Are we making sufficient deposits into our Grace and Mercy account?
IT’S WORTH CONSIDERING
Not that I seek the gift itself, but I seek for the profit which increases to your account (Phil. 4:17)
In the fourth chapter of Philippians Paul is expressing his gratitude for the way the church in Philippi had responded to his need. He makes it clear, however, that the most important benefit of their generosity would be the “deposit” they would be making to their own “account.” He goes on to say that God, through them, had supplied everything he needed. His needs had been more than amply met. He then assures them that God won’t forget their generosity:
And my God shall supply all your needs, according to His riches in glory in Christ Jesus (Phil. 4:19).
What Paul seems to be saying here is that God’s riches are limitless. He owns the bank. We, as believers, have an account in that bank, and we make deposits to our account through our obedience to biblical commands. It’s really quite simple, and it makes perfect sense. The Bible talks a lot about rewards for believers’ obedience, and Paul is addressing that very point in his letter to the church at Philippi.
AS I SEE IT
The Bible says that the law and the prophets can be summed up in what we call the Golden Rule: Do unto others as you would have them do unto you. Check out Matthew 7:12. It’s the biblical version of what goes around comes around.

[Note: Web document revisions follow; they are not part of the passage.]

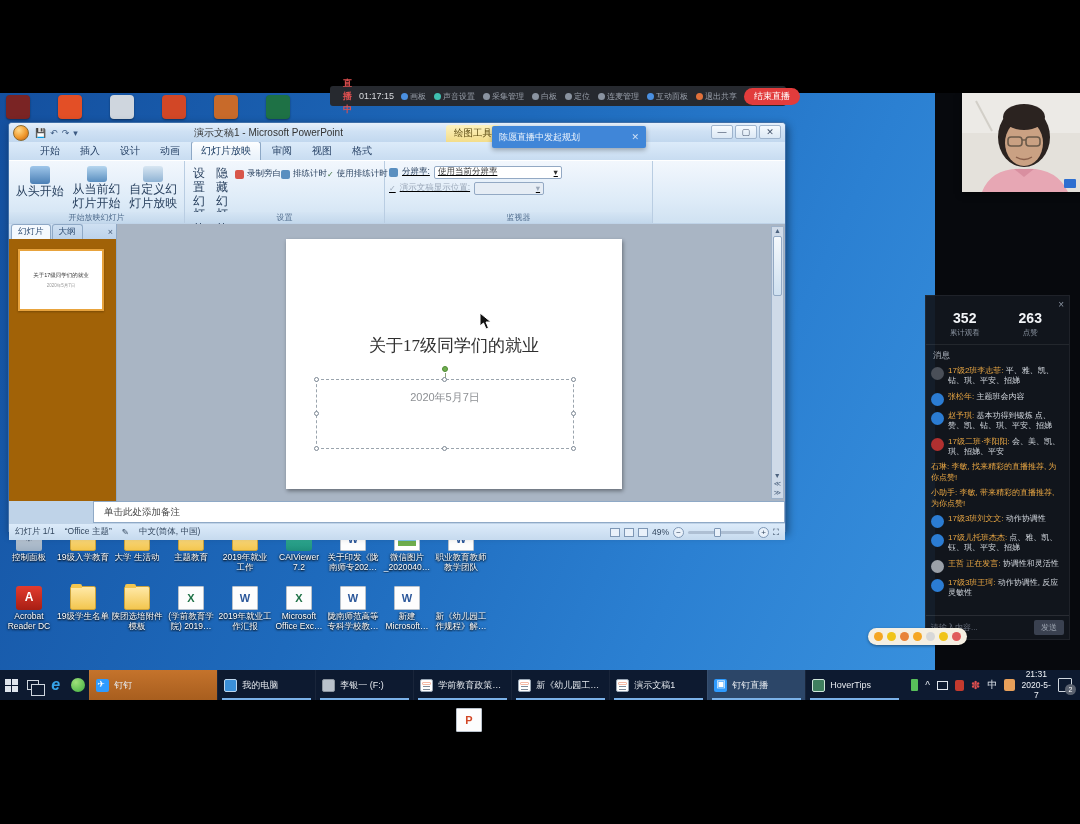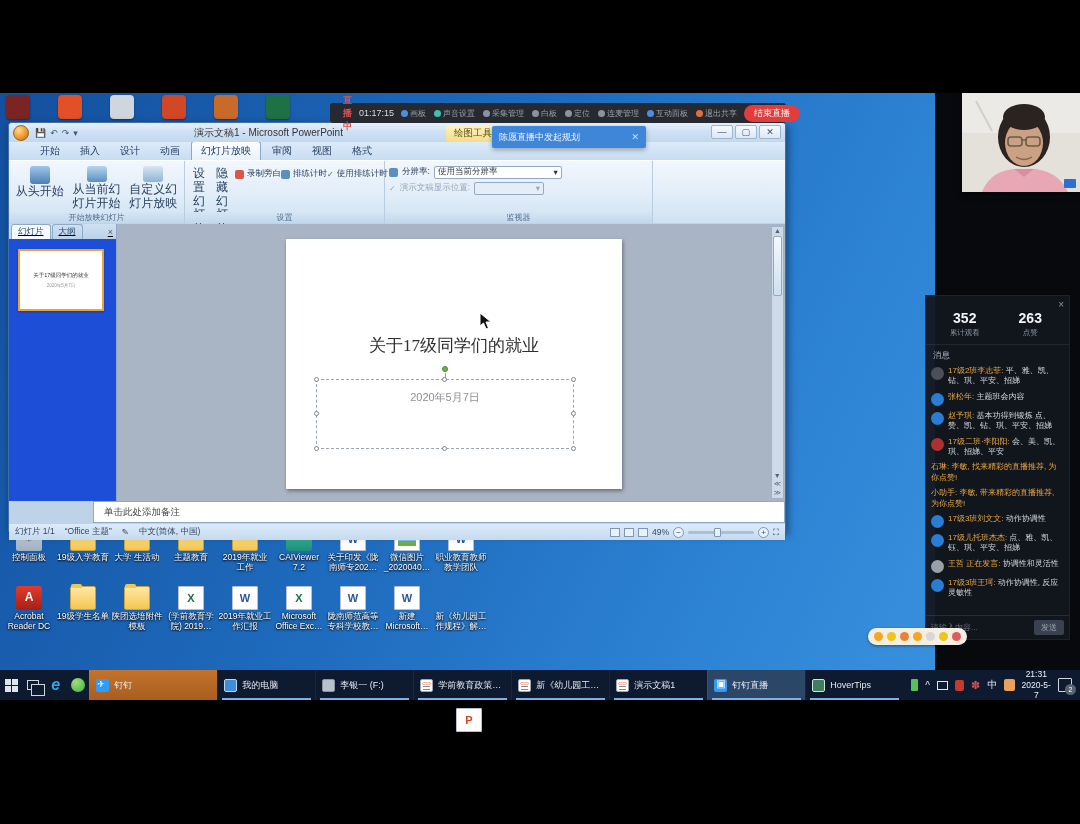--- a/index.html
+++ b/index.html
@@ -14,7 +14,7 @@
   .side-col{left:935px;top:93px;width:145px;height:577px;background:#07090d;}
 
   
-  .streambar{left:330px;top:103px;width:456px;height:20px;background:#26292f;border-radius:3px;
+  .streambar{left:330px;top:86px;width:456px;height:20px;background:#26292f;border-radius:3px;
     display:flex;align-items:center;gap:7px;padding:0 6px;z-index:40;}
   .live-dot{width:7px;height:7px;border-radius:2px;background:#e03a3a;}
   .live-label{color:#e05050;font-size:9px;font-weight:bold;}

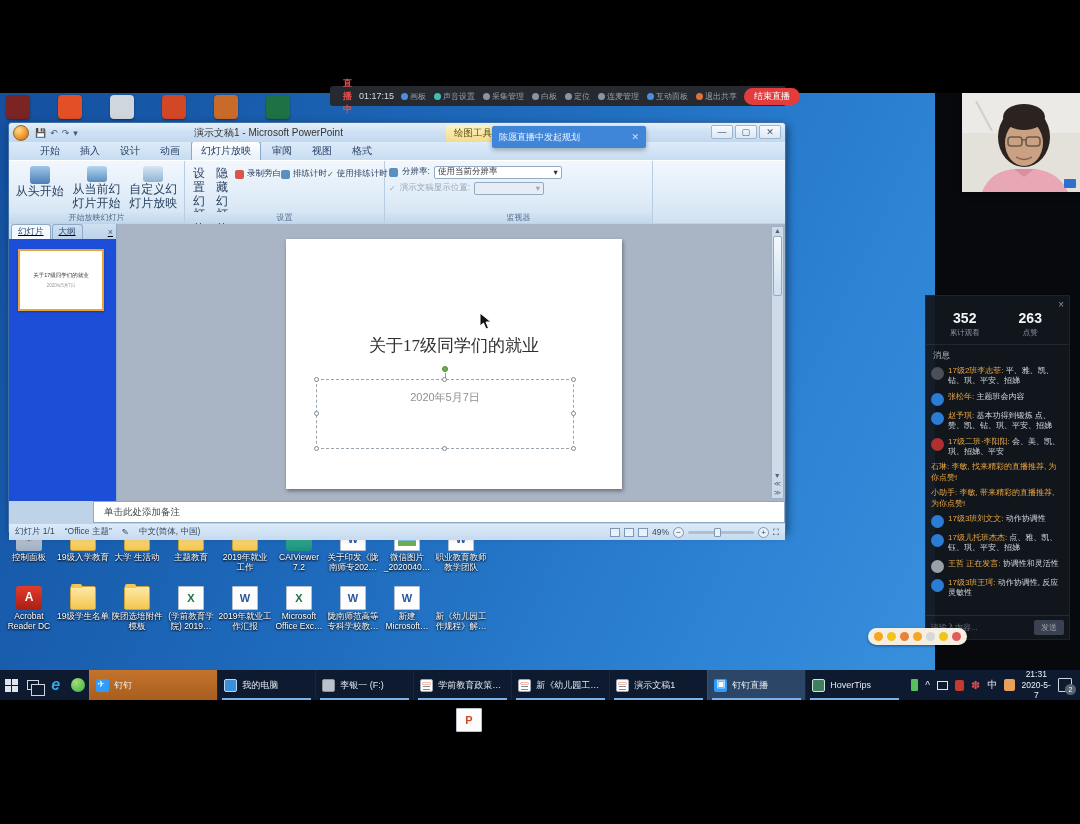--- a/index.html
+++ b/index.html
@@ -63,7 +63,7 @@
   .mon-select{background:#fff;border:1px solid #93a9c4;border-radius:2px;font-size:8.5px;color:#333;
     padding:0 3px;height:13px;display:flex;align-items:center;justify-content:space-between;width:128px;}
   .mon-select.dis{background:#e6edf5;color:#9aa7b8;}
-  .mon-row{display:flex;align-items:center;gap:4px;height:16px;}
+  .mon-row{display:flex;align-items:center;gap:4px;height:16px;text-decoration:underline;}
 
   
   .toast{left:492px;top:126px;width:154px;height:22px;background:#4086d8;border-radius:2px;z-index:30;

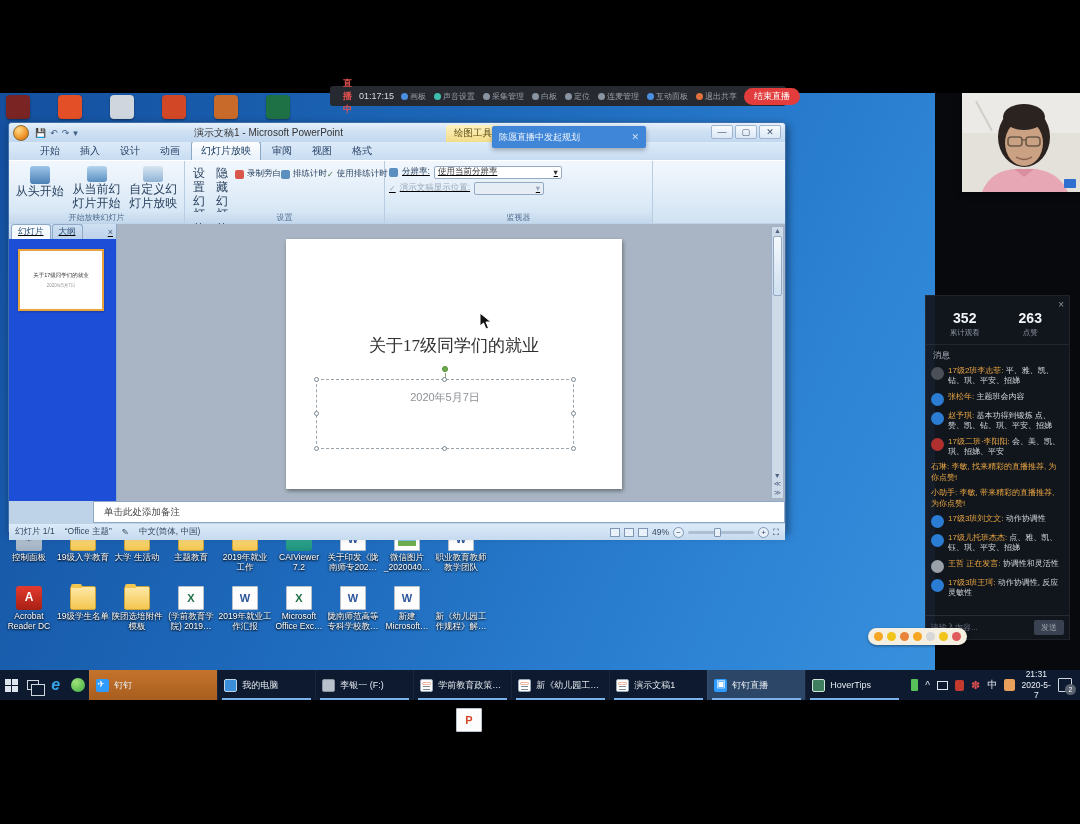--- a/index.html
+++ b/index.html
@@ -73,7 +73,7 @@
 
   
   .docarea{position:absolute;left:0;top:101px;width:776px;height:277px;background:#a9b5c4;display:flex;}
-  .thumbpane{width:108px;background:#1d4ed8;border-right:1px solid #8fa9c6;position:relative;text-decoration:underline;}
+  .thumbpane{width:108px;background:#a16207;border-right:1px solid #8fa9c6;position:relative;}
   .tp-tabs{height:15px;display:flex;align-items:center;font-size:8.5px;color:#2c4a70;
     background:linear-gradient(#cfe0f2,#bcd2ea);padding-left:2px;gap:1px;}
   .tp-tab{padding:1px 6px;border:1px solid #8fa9c6;border-bottom:none;border-radius:3px 3px 0 0;}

God rewards heart-felt generosity and he doesn’t hold back:
Give and it will be given to you; good measure, pressed down, shaken together, running over, they will pour into your lap. For by your standard of measure it will be measured to you in return (Luke 6:38).
It’s easy to understand how this applies to money. It’s tangible and can be counted. Most of the time, however, God is more concerned about the other deposits we are making-like deposits of grace, compassion and forgiveness. The goal is to have such a sufficient balance in our account that when we need something for ourselves, there’s enough in our account to cover it. It’s like depositing some of our own blood in a blood bank so we know it’s there when we need a transfusion.

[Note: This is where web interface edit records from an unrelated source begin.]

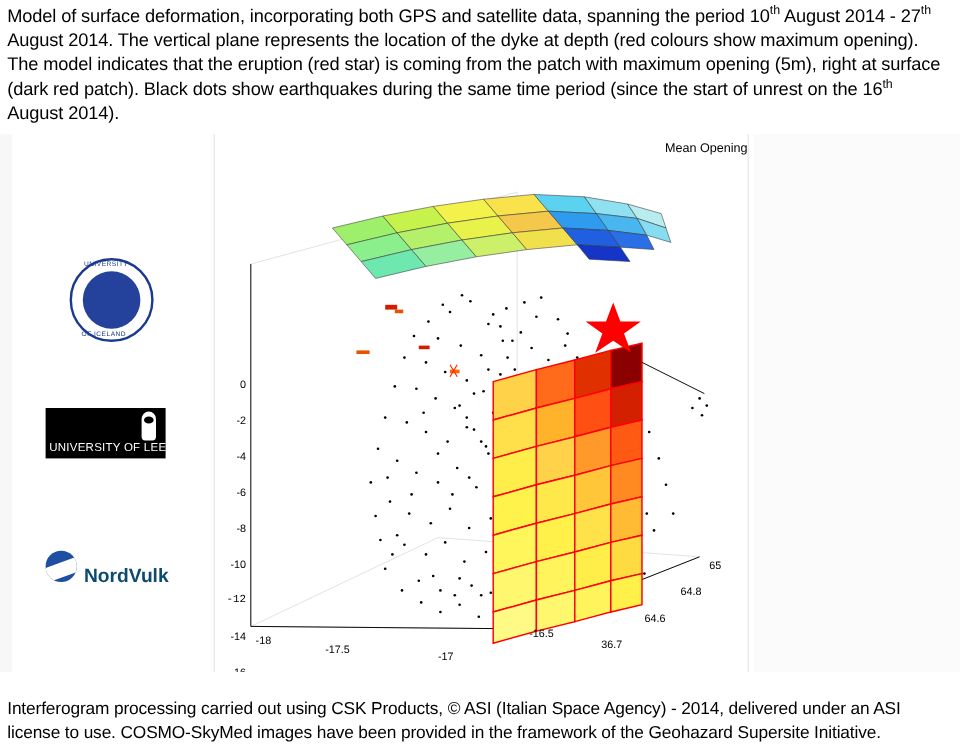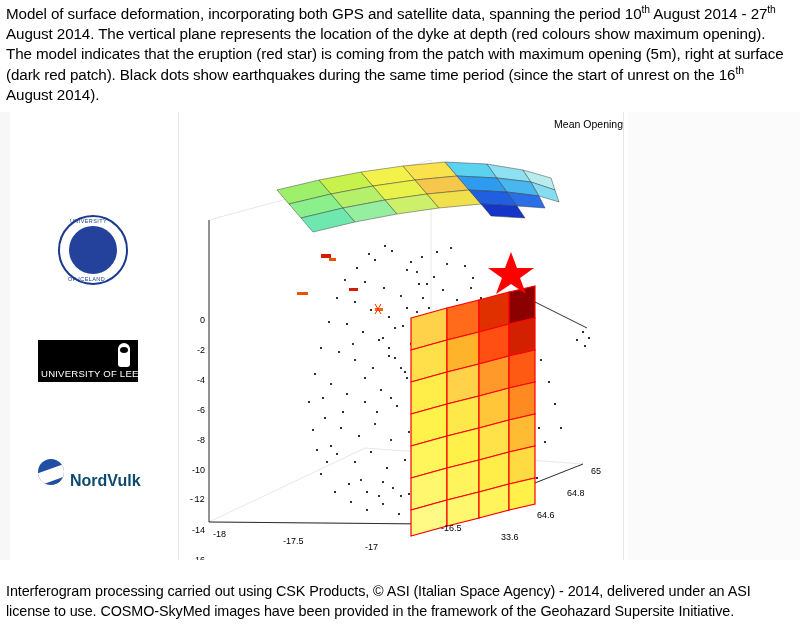--- a/index.html
+++ b/index.html
@@ -598,7 +598,7 @@
       <div class="tick-label tick-z" style="left:2px; top:443px; width:24px;">-16</div>
 
       <div class="tick-label" style="left:34px; top:417px;">-18</div>
-      <div class="tick-label" style="left:104px; top:424px;">-17.5</div>
+      <div class="tick-label" style="left:92px; top:424px;">-17.5</div>
       <div class="tick-label" style="left:186px; top:430px;">-17</div>
       <div class="tick-label" style="left:262px; top:411px;text-align:center;">-16.5</div>
 

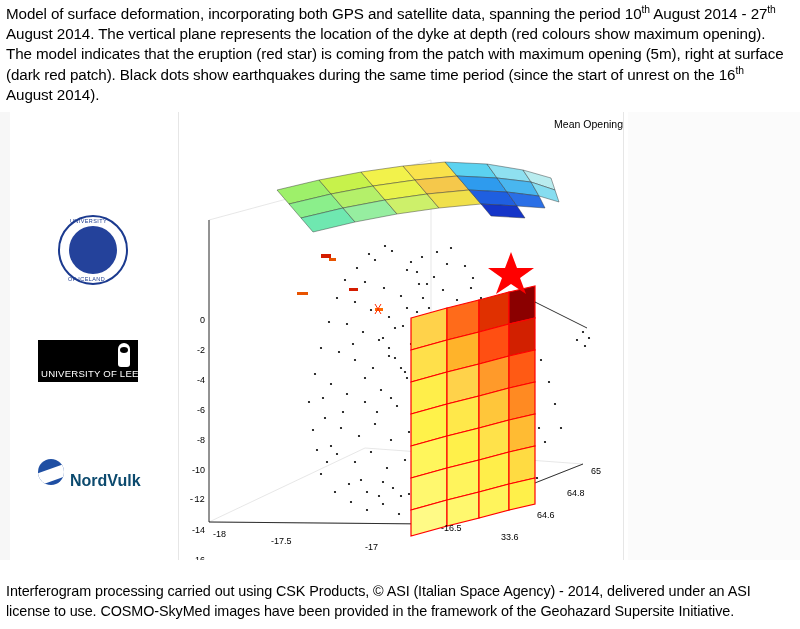--- a/index.html
+++ b/index.html
@@ -602,7 +602,7 @@
       <div class="tick-label" style="left:186px; top:430px;">-17</div>
       <div class="tick-label" style="left:262px; top:411px;text-align:center;">-16.5</div>
 
-      <div class="tick-label" style="left:322px; top:420px;">33.6</div>
+      <div class="tick-label" style="left:322px; top:420px;">36.7</div>
       <div class="tick-label" style="left:358px; top:398px;">64.6</div>
       <div class="tick-label" style="left:388px; top:376px;">64.8</div>
       <div class="tick-label" style="left:412px; top:354px;">65</div>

Here’s how this seems to work. Every act of grace or forgiveness on our part results in a deposit to our account. The more grace and forgiveness we show, the larger our account balance. As with a savings account, the smart thing to do is to make regular deposits. It must become a way of life. If we fail to make deposits, we may be terribly disappointed when we are in need of forgiveness, we need to make a withdrawal, and we get a printout reading INSUFFICIENT FUNDS. The smart thing to do is to determine what we need most from God, and to start making appropriate deposits.